Cette étude laissait, en effet, apparaître que, lorsqu’une permission de sortie était sollicitée, celle-ci était accordée par la DGD dans 45 % des cas et seulement 22 % des cas, pour les demandes de congé pénitentiaire. L’INCC constatait que les demandes de sortie pour lesquelles le directeur rendait un avis négatif étaient quasi toujours rejetées par l’administration pénitentiaire. Par contre, quand l’avis du directeur est positif, la décision de la DGD s’avère plus souvent positive, dans 47 à 60 % des cas, selon le type de sortie provisoire requise.

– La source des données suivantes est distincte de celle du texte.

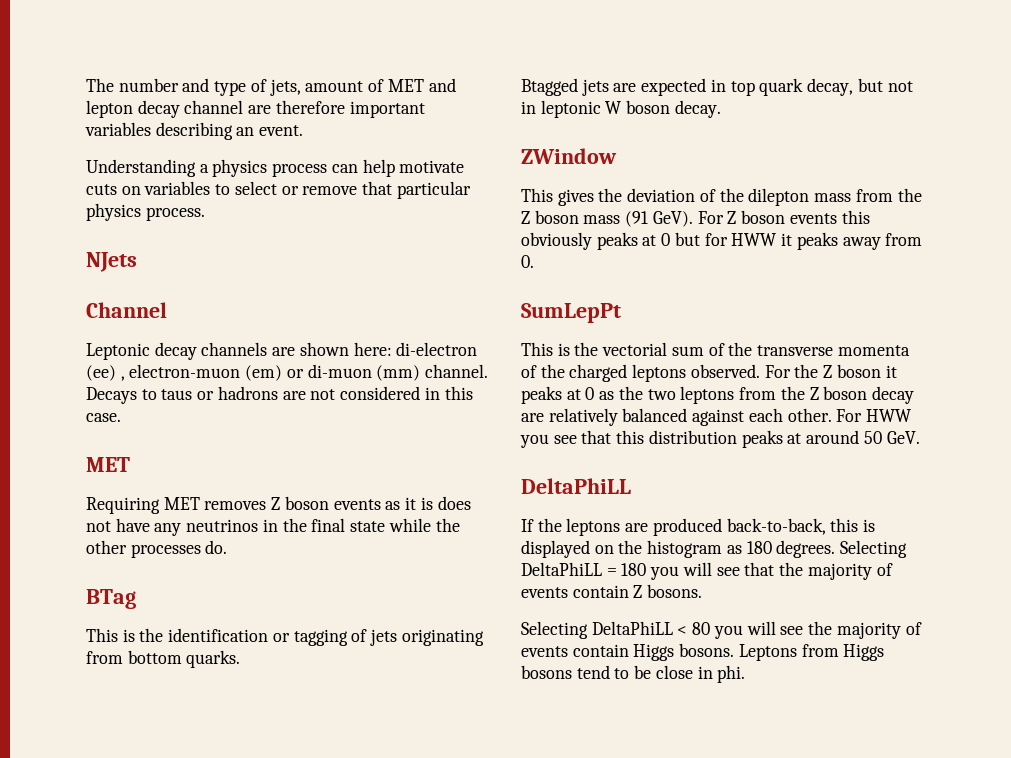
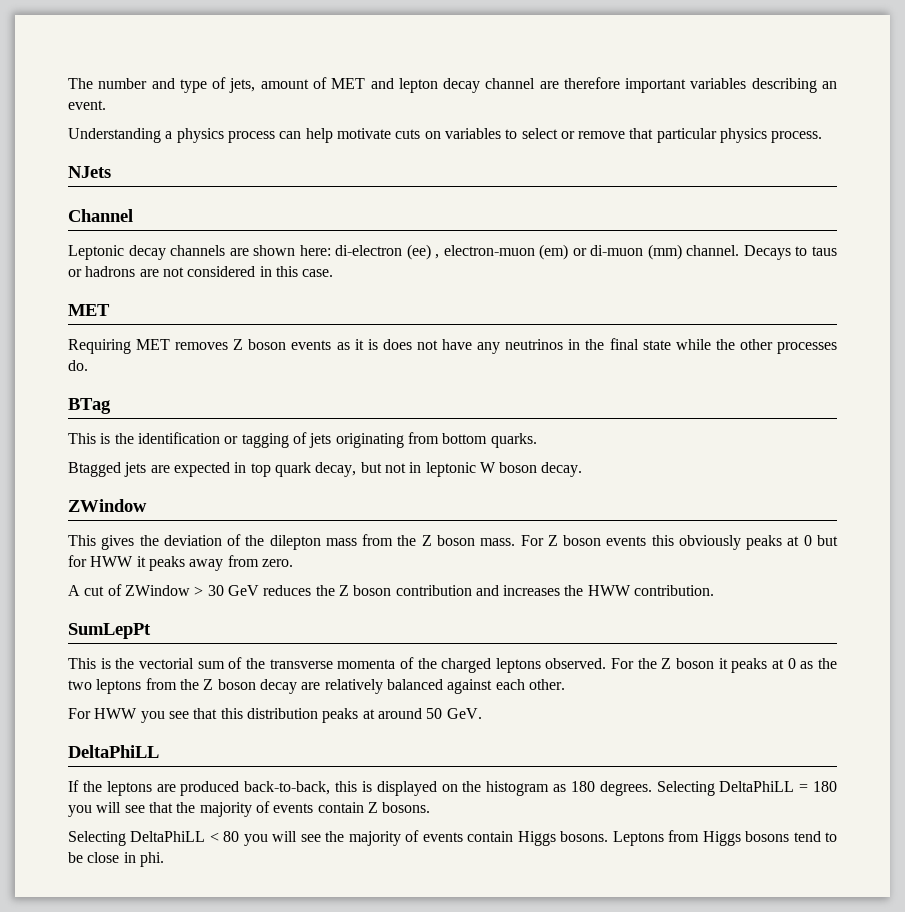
[583,211,693,227] mass (91 GeV). -> [480,538,516,546] mass.
[521,255,534,268] 0. -> [261,559,293,567] [68,584,715,596] zero. // A cut of ZWindow > 30 GeV reduces the Z boson contribution and increases the HWW contribution.
(832, 415) none -> (565, 684) //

Des chiffres que Koen Geens a actualisés dans sa réponse au député Goffin, l’étude de l’INCC datant de 2014 : en 2015, les décisions favorables de la DGD, en cas d’avis positif du directeur de prison, s’élevaient à un taux de 72 à 84 %, selon le type de sortie demandée.

Il n’en reste pas moins que de très nombreux détenus se plaignent de la difficulté d’obtenir des permissions de sortie. Les délais de réponse à leur demande sont souvent très longs : 6 mois environ. En outre, la masse de demandes à gérer empêche de traiter celles-ci de la même manière. Face au découragement, de plus en plus de condamnés n’introduisent plus demandes et choisissent de purger la totalité de leur peine, sans sortie provisoire ni libération conditionnelle. Ils sortent in fine de prison totalement libres, sans plan de réinsertion contrôlé, ce qui complique leur reclassement et entraîne alors des risques plus élevés de récidive.

Plusieurs acteurs du monde judiciaire et pénitentiaire plaident pour que la décision d’octroi des permissions de sortie et des congés pénitentiaires soit confiée non plus à l’administration (DGD) mais au tribunal d’application des peines qui examine déjà les demandes de liberté conditionnelle et de surveillance électronique. Le TAP gérerait ainsi l’ensemble de l’exécution de la peine. Il prendrait connaissance du dossier du détenu plus tôt dans la procédure, ce qui lui permettrait de le suivre plus efficacement. Mais le ministre de la Justice ne veut pas lâcher cette prérogative de son administration. Il l’a justifié à la Chambre en disant que cela entraînerait une surcharge de travail pour les TAP.

Koen Geens est néanmoins conscient de l’importance des congés pénitentiaires, ne fut-ce que pour dégorger un peu les prisons. En juillet 2017, il a ajouté, sans modifier la loi (via une simple instruction administrative), une nouvelle possibilité de sortie provisoire : le « congé pénitentiaire prolongé » accordé pour des périodes alternatives de 7 jours, soit 7 jours de congé et 7 jours de détention. De cette formule de congé sont exclus les condamnés pour faits de moeurs ou relevant de l’extrémisme ou du radicalisme et ceux qui purgent une peine de plus de dix ans. Les détenus qui en bénéficient sont ceux évidemment qui ont déjà fait leur preuve, lors de congés pénitentiaires classiques.

Ce congé prolongé est accordée par le directeur de l’établissement lui-même, sans que soit prévu un encadrement spécifique (conditions particulières à ce type de congé particulier et/ou évaluation par un assistant de justice). La mesure est controversée, certains avocats y adhérant car cela augmente les chances de réinsertion, certains criminologues pointant son manque d’assises légales et son inefficacité vu l’absence d’encadrement adéquat. Par ailleurs, cela ne concerne qu’un pourcentage peu élevé de détenus (environ 2 %), ce qui n’a donc pas d’influence sur la surpopulation carcérale.